======== Information provided ========

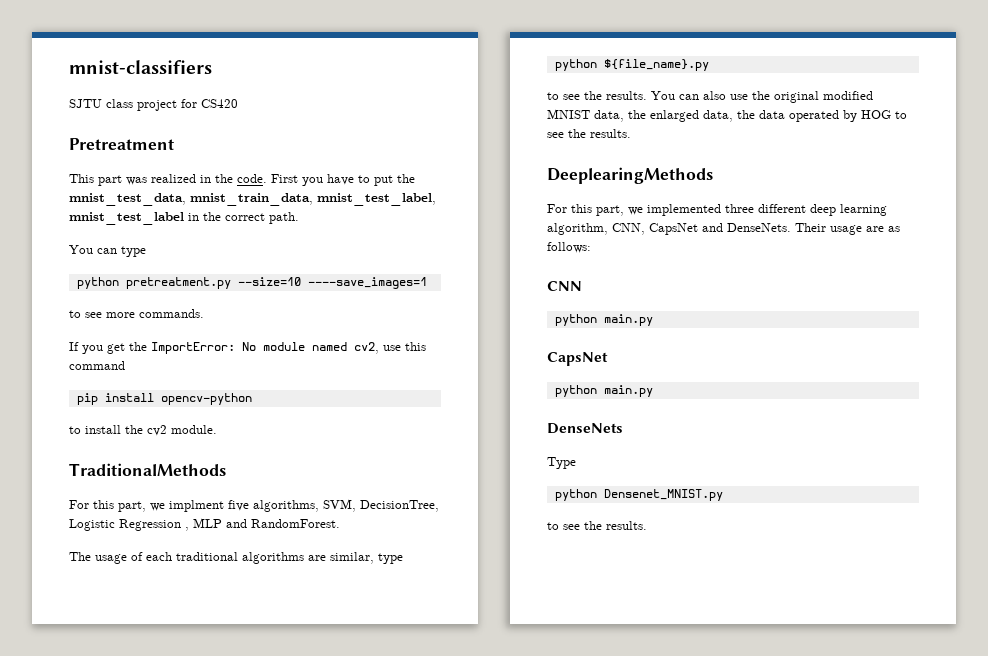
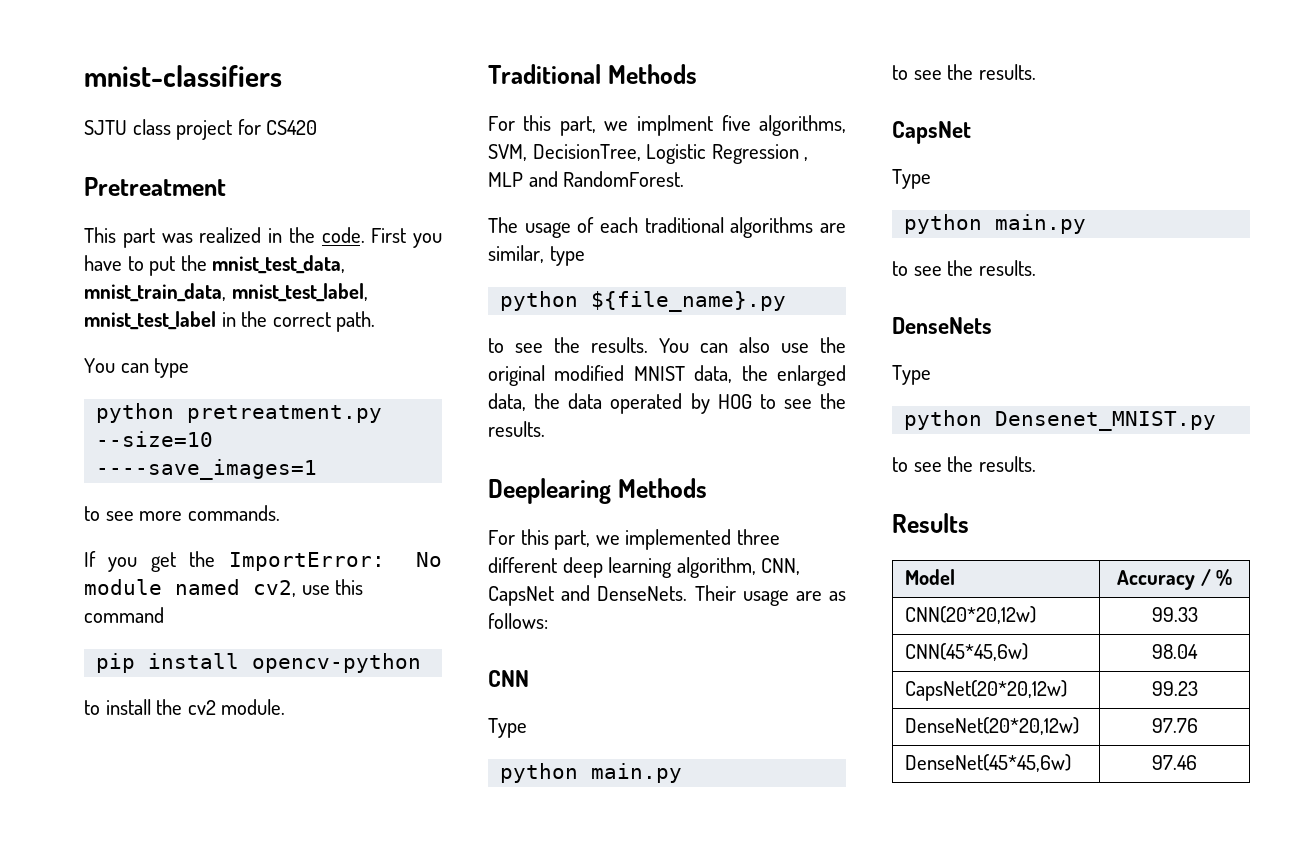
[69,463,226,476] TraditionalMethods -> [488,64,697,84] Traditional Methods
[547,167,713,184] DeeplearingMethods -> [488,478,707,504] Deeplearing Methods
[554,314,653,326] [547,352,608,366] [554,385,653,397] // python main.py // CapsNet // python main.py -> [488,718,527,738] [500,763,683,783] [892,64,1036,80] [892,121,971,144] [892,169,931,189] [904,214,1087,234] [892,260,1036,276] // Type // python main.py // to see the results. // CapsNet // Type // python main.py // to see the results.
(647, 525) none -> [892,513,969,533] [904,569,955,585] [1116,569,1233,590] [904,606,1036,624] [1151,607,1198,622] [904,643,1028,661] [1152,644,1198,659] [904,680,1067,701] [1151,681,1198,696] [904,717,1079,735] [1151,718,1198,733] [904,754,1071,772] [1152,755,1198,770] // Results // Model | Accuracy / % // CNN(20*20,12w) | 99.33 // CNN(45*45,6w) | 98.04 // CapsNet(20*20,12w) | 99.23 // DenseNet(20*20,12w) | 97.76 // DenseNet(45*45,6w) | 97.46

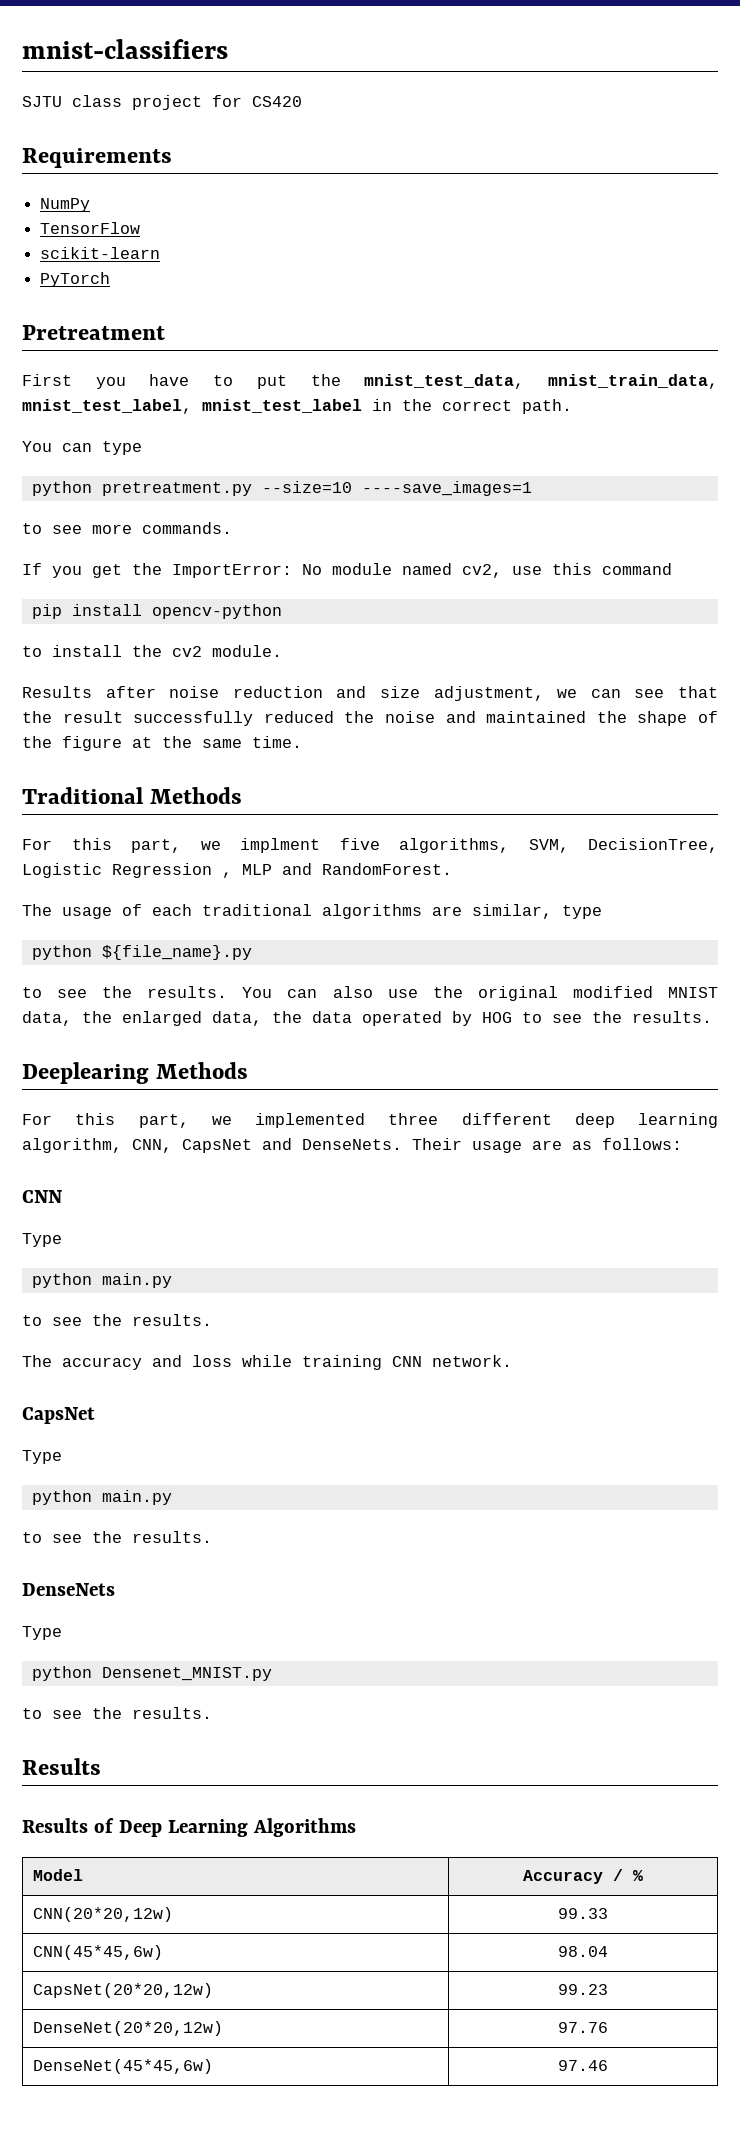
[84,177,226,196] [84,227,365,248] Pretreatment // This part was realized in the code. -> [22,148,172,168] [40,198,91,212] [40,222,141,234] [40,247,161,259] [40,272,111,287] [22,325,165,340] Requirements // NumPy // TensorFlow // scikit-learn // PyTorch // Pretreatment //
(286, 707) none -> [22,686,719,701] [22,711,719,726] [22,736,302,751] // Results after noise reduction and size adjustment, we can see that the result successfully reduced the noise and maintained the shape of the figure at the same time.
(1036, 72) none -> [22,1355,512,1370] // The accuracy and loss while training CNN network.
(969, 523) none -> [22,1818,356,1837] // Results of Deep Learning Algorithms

========
======== Information provided ========

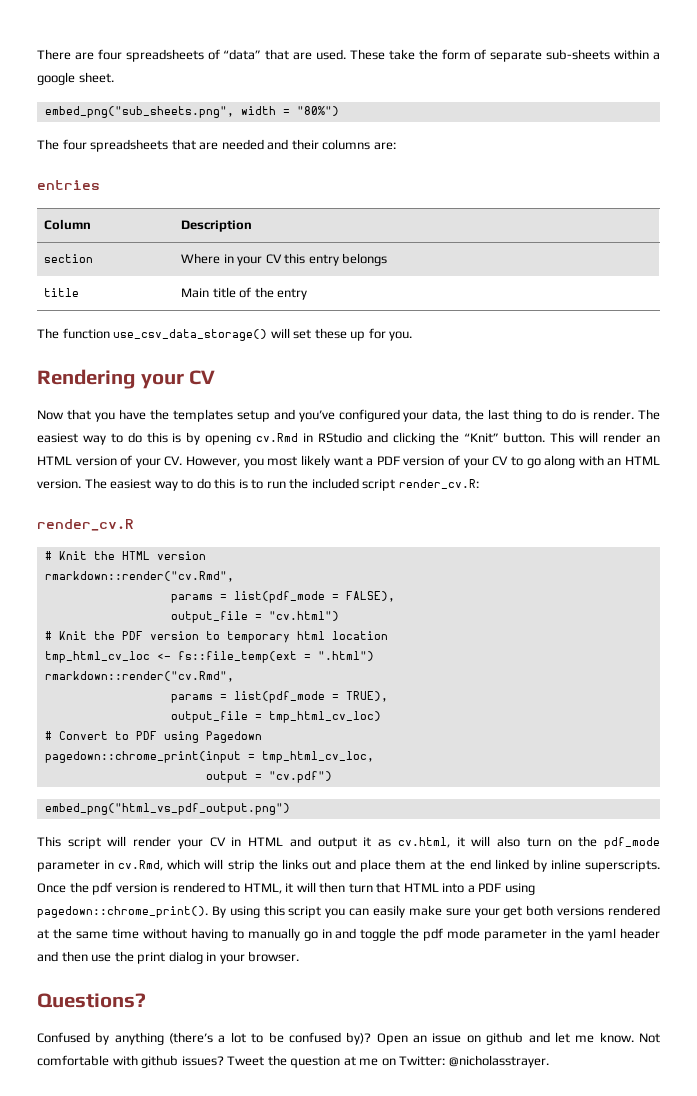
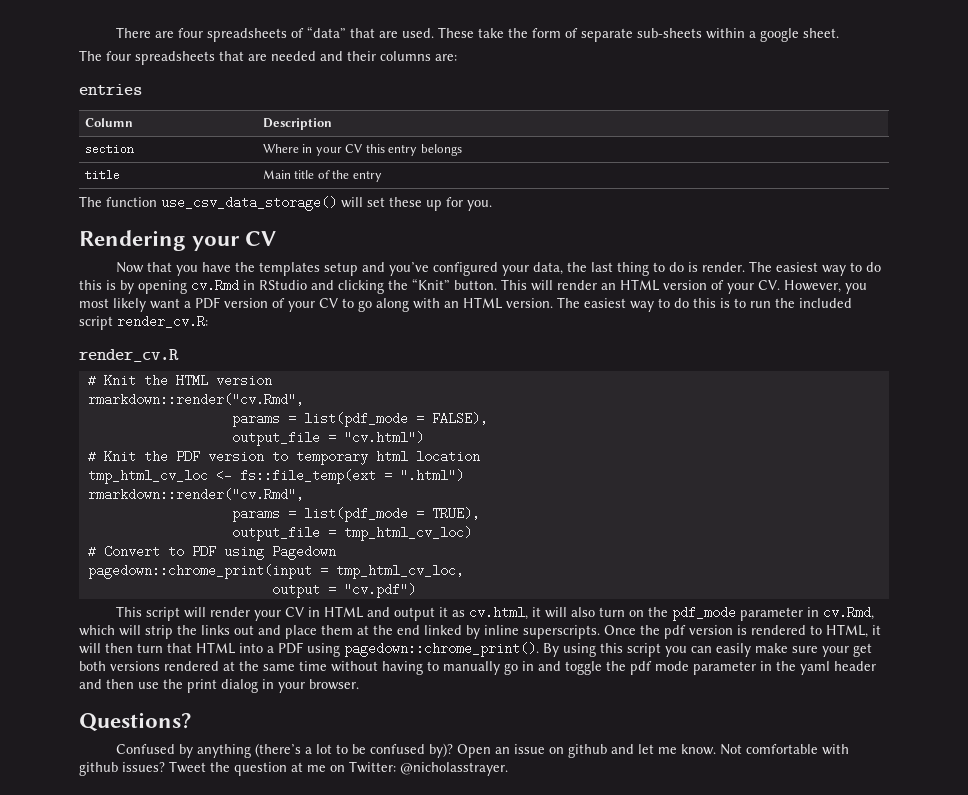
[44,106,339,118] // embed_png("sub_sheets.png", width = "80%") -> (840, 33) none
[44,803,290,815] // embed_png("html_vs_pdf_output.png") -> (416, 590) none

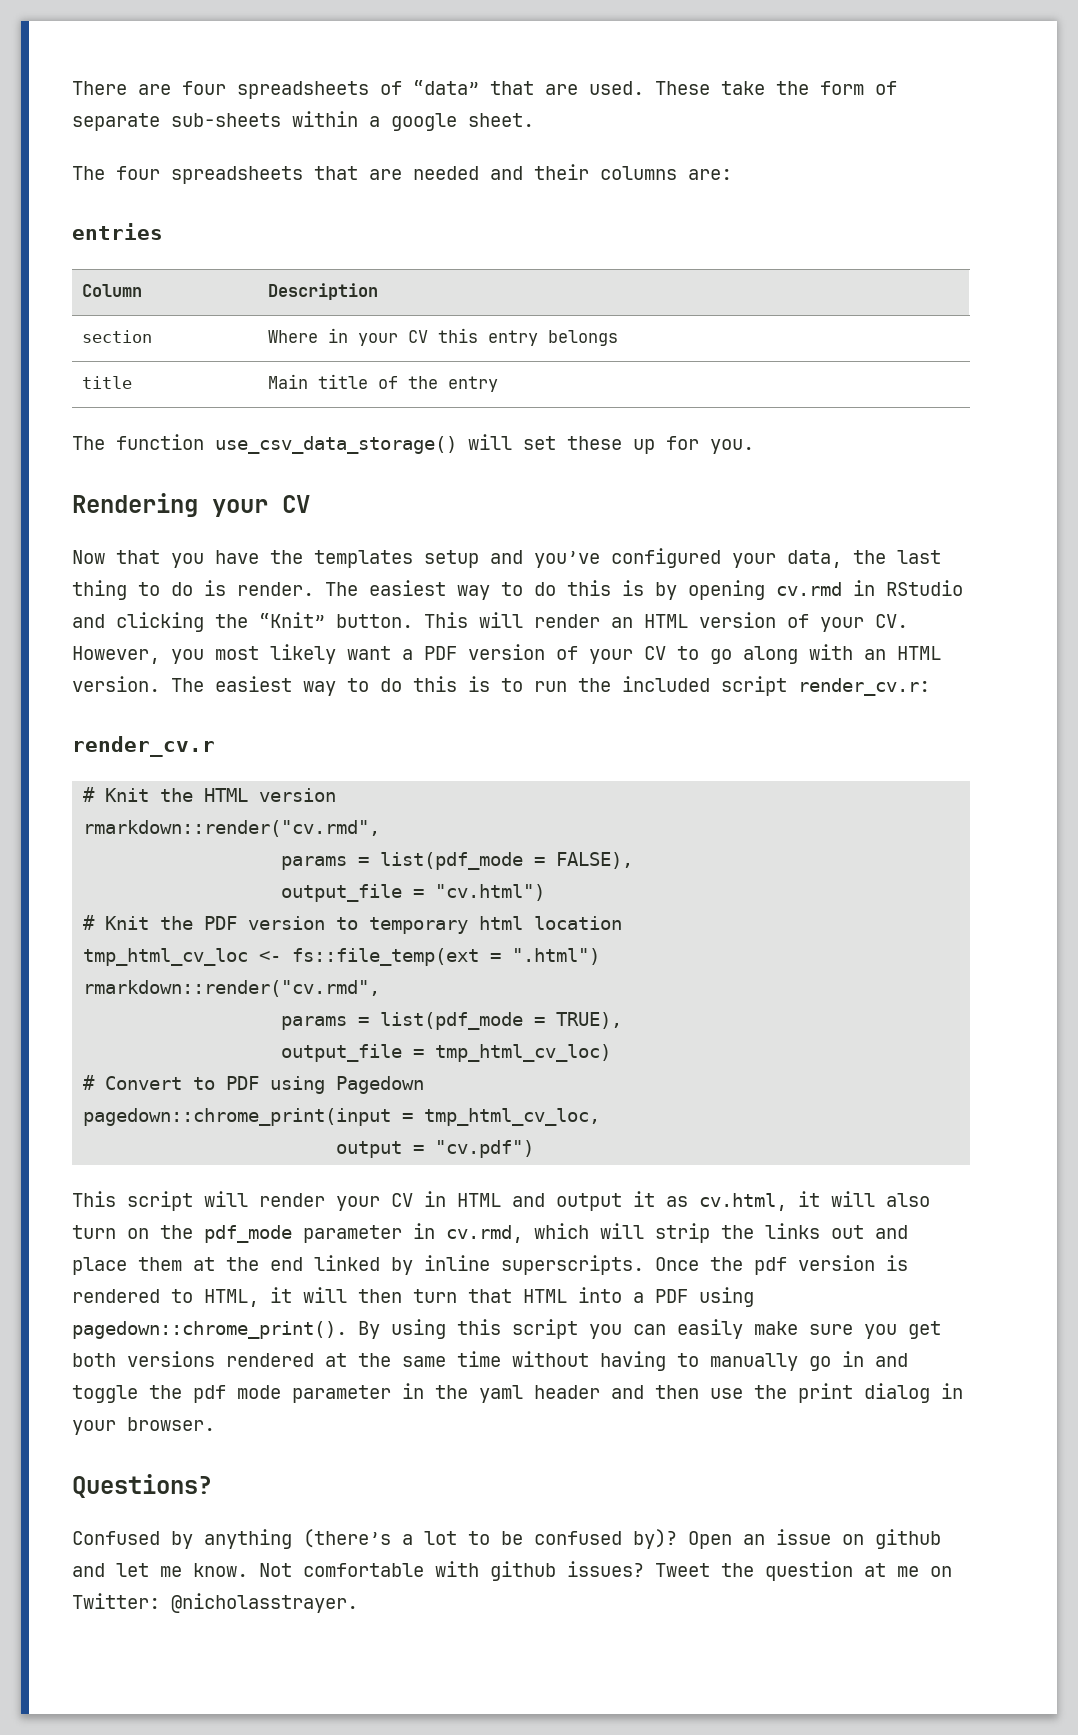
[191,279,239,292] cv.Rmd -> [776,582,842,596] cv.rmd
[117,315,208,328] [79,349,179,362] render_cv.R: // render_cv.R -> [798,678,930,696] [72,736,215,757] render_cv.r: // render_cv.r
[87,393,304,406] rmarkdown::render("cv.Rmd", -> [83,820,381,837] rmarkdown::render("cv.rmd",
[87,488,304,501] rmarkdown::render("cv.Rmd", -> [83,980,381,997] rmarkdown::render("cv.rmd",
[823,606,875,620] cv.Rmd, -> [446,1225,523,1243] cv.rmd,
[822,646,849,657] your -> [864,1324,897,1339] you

========

• _What the exercise asks_: Using the entries, state how many of their lines hold "rmarkdown"; give the number and no more.

• _Response below_: 2